My husband fell ice skating in April and broke his hip. After he fell and couldn't walk, we called paramedics who loaded him in an ambulance and took him to the emergency room. At the emergency room, the admitting nurse came and evaluated him and took him to be x-rayed, at which point the orthopedic surgeon who was on-call in the emergency room came in and said my husband needed surgery as soon as we could get him anaesthetized. So we said ok.

Fast forward to now: everything has been in-network so far (emergency charges, ambulance, hospital stay, etc.): except the surgery itself (which they just billed in mid-August). The insurance company says the surgeon is out-of-network and so we are responsible for all charges over what they cover. So the ~$12,000 surgery charge* includes ~$6000 that we are responsible for.

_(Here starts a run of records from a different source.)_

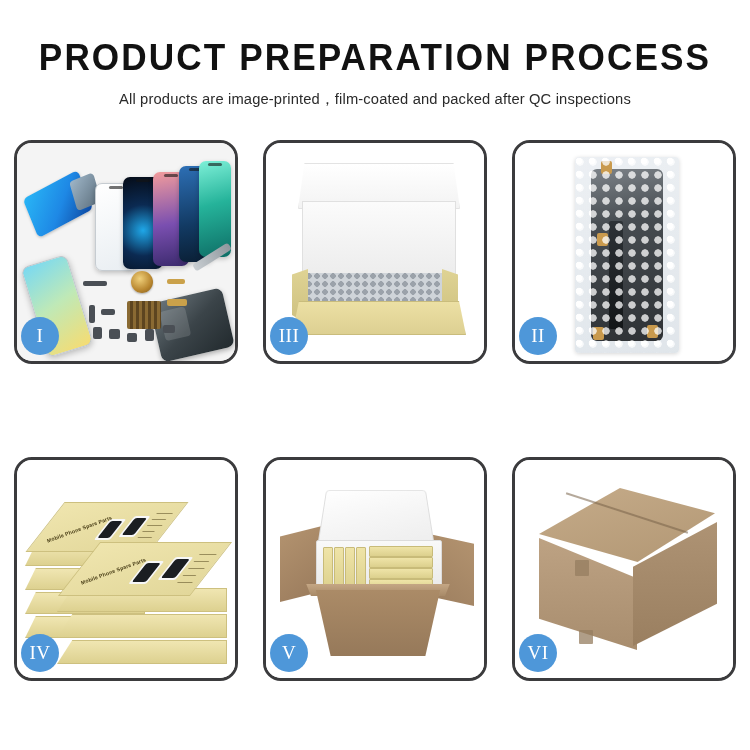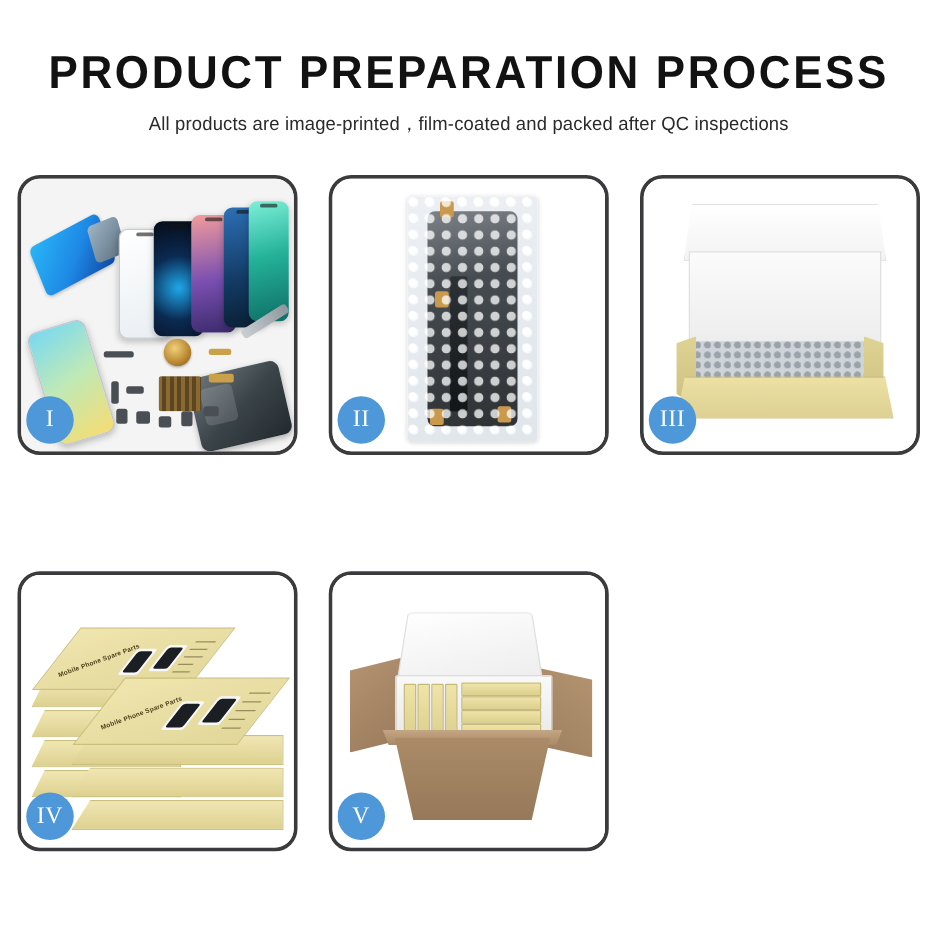--- a/index.html
+++ b/index.html
@@ -378,44 +378,44 @@
         <span class="chip" style="left:26px;top:58px;width:11px;height:10px;"></span>
         <span class="chip" style="left:44px;top:62px;width:10px;height:9px;"></span>
         <span class="chip" style="left:62px;top:58px;width:9px;height:12px;"></span>
         <span class="chip" style="left:80px;top:54px;width:12px;height:8px;"></span>
       </div>
     </div>
     <div class="badge">I</div>
   </div>
 
   <div class="panel">
+    <div class="panel-photo p3">
+      <div class="lid-back"></div>
+      <div class="foam-back"></div>
+      <div class="bubble-fill"></div>
+      <div class="box-side-l"></div>
+      <div class="box-side-r"></div>
+      <div class="box-front"></div>
+    </div>
+    <div class="badge">III</div>
+  </div>
+
+  <div class="panel">
     <div class="panel-photo p2">
       <div class="wrap">
         <div class="panel-inner"></div>
         <div class="flex-strip"></div>
         <span class="tab-gold" style="left:26px;top:4px;"></span>
         <span class="tab-gold" style="left:22px;top:76px;"></span>
         <span class="tab-gold" style="left:18px;top:170px;"></span>
         <span class="tab-gold" style="left:72px;top:168px;"></span>
         <div class="bub-overlay"></div>
       </div>
     </div>
     <div class="badge">II</div>
-  </div>
-
-  <div class="panel">
-    <div class="panel-photo p3">
-      <div class="lid-back"></div>
-      <div class="foam-back"></div>
-      <div class="bubble-fill"></div>
-      <div class="box-side-l"></div>
-      <div class="box-side-r"></div>
-      <div class="box-front"></div>
-    </div>
-    <div class="badge">III</div>
   </div>
 
   <div class="panel">
     <div class="panel-photo p4">
       <div class="stack">
 
         <div class="bx lb" style="top:60px;"></div>
         <div class="bx lb" style="top:84px;"></div>
         <div class="bx lb" style="top:108px;"></div>
         <div class="bx lb" style="top:132px;"></div>
@@ -468,14 +468,25 @@
         <span class="ybox" style="left:52px;top:16px;width:62px;height:9px;"></span>
         <span class="ybox" style="left:52px;top:27px;width:62px;height:9px;"></span>
         <span class="ybox" style="left:52px;top:38px;width:62px;height:9px;"></span>
       </div>
       <div class="carton-rim"></div>
       <div class="carton-front"></div>
     </div>
     <div class="badge">V</div>
   </div>
 
+  <div class="panel">
+    <div class="panel-photo p6">
+      <div class="c-top"></div>
+      <div class="c-left"></div>
+      <div class="c-right"></div>
+      <span class="seam" style="left:48px;top:52px;width:128px;height:2px;transform:rotate(18deg);"></span>
+      <span class="tape" style="left:60px;top:100px;width:14px;height:16px;"></span>
+      <span class="tape" style="left:64px;top:170px;width:14px;height:14px;"></span>
+    </div>
+    <div class="badge">VI</div>
+  </div>
 
 </div>
 
 </body></html>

Clearly, we want to appeal this, but I'm confused about process and potential resolutions. Some questions:
  1. Should we start by appealing to the hospital, or the insurance company?
  2. Is it reasonable to think the surgeon should have been in-network? Or covered at an in-network price because we didn't have time to arrange to fly to Seattle for the surgery? The insurance customer service rep said that "most orthopedic surgeons in Alaska are out-of-network".
  3. What does an insurance appeal look like? Do I say "here's what happened, here's why I think it sucks, and here's what I'd like to happen?" I gather it all has to happen by (paper) mail.
  4. Is it really fair that the hospital does emergency work on you and then comes back and says "oops, sorry, even though you have insurance you're SOL"? I suppose in this case we could have asked before the surgery, but supposing you're unconscious or something?
Further details: I'm in Fairbanks, AK. This all happened at the only hospital in 300 or so miles. The surgeon apparently retired from working in Wasilla, but Fairbanks was short on-call orthopedic surgeons and so he was working up here two-weeks-at-a time (and then going home for a month or something). But this is probably irrelevant, as it's Fairbanks Memorial Hospital Physicians Group doing the billing.

*We're being charged for two surgeries plus an "overage" charge because the insurance makes doctors give a discount if they're doing two surgeries at the same time, and we're being charged for the balance of the non-paid part---even though there was only one surgery done. But this part makes more sense how you would appeal it, although if folks had concrete things to tell me, I'd appreciate it.

Thanks for any advice you have: this is awfully complicated and anxiety producing.
posted by leahwrenn to Work & Money (16 answers total) 1 user marked this as a favorite
Best answer: Document every call you make and every letter you send. Who you talked to, why, what they said, and their contact info. You could try directly appealing to the insurance company first, but if you need an advocate see if the hospital has a hospital social worker or a patient advocate/someone who handles insurance muddles. The hospital may also be able to "forgive" some of this balance. Good luck.
posted by ShadePlant at 10:34 AM on September 15, 2010

Don't bother talking to the hospital. They are a business and need to be paid regardless; they don't do surgeries for free just because someone else (the insurance company) did something odd. As a matter of practice, hospitals tend to be quite lenient about reducing balances owed by people (in cash) rather than those billed to insurance companies. If you approach the hospital with a statement of "unfortunately, I can't pay $6000 immediately due to my finances, can you help me with it?" rather than blaming them for doing their jobs, you'll have a better chance of them forgiving some of the balance.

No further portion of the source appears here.